The Marsh Hotel, often also referred to as The Hotel Marsh is located on East Main Street in downtown Van Wert, Ohio. Though it is no longer in operation it is a historic part of micropolitan Van Wert having seen many owners in its 100+ years in existence.

At one point, the hotel served as the Van Wert station of an interurban railroad.

==History==
George Marsh contracted Zook and Wilson of Van Wert to construct a new hotel for a cost of $28,757. Rupright Brothers supplied the brick at a cost of $2,506.79. The hotel opened in 1915. There were fifty guest rooms, each with elegant furnishings, electric call bell, gas and electric light, hot and cold water, with bath and toilet rooms on each floor. Hotel Marsh was noted for its irreproachable culinary and varied menus and was recognized as one of the most inviting hostelries in the state.

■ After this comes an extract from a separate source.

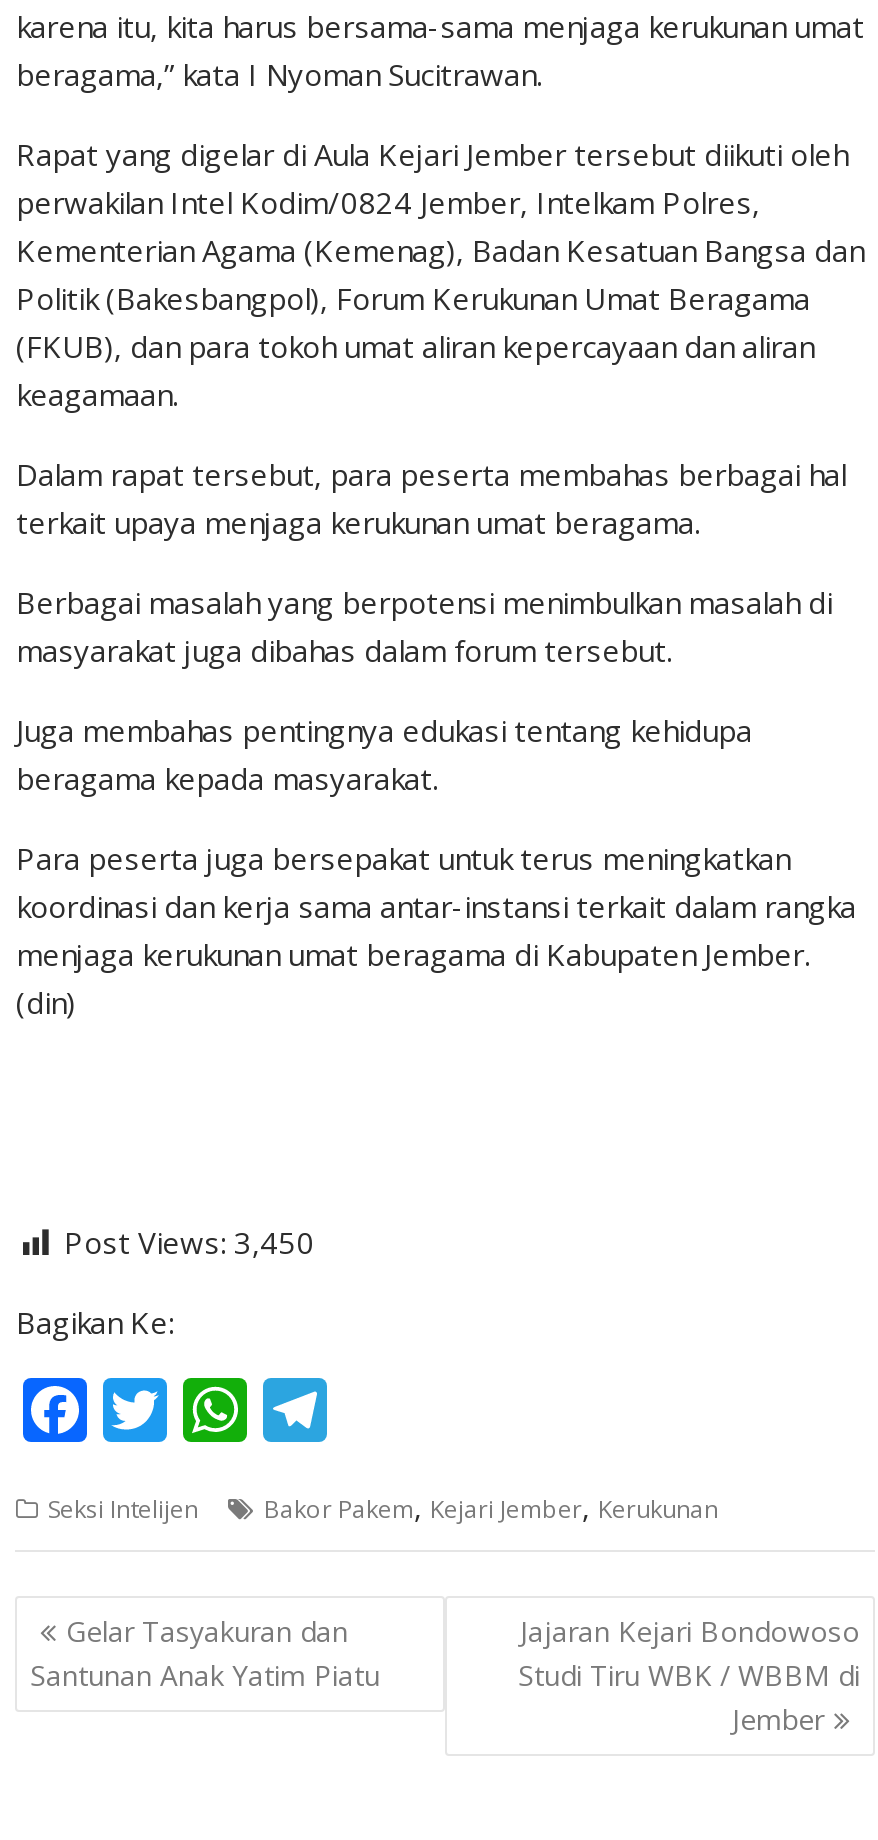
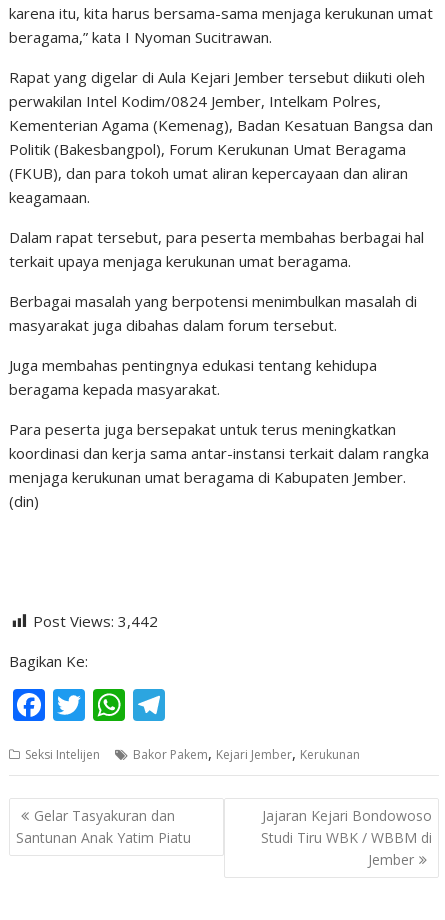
- Post Views: 3,450
+ Post Views: 3,442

The Marsh Hotel, was a control station for the Lincoln Highway.

In 1931, the hotel was extensively remodeled at a cost of $160,000.

Although the upper floors are only used for storage, the main floor of the Hotel including lobby and dining room are used as a private banquet facility, popular for weddings, receptions, and corporate events. The finished basement is also available for rental as a venue for parties and receptions.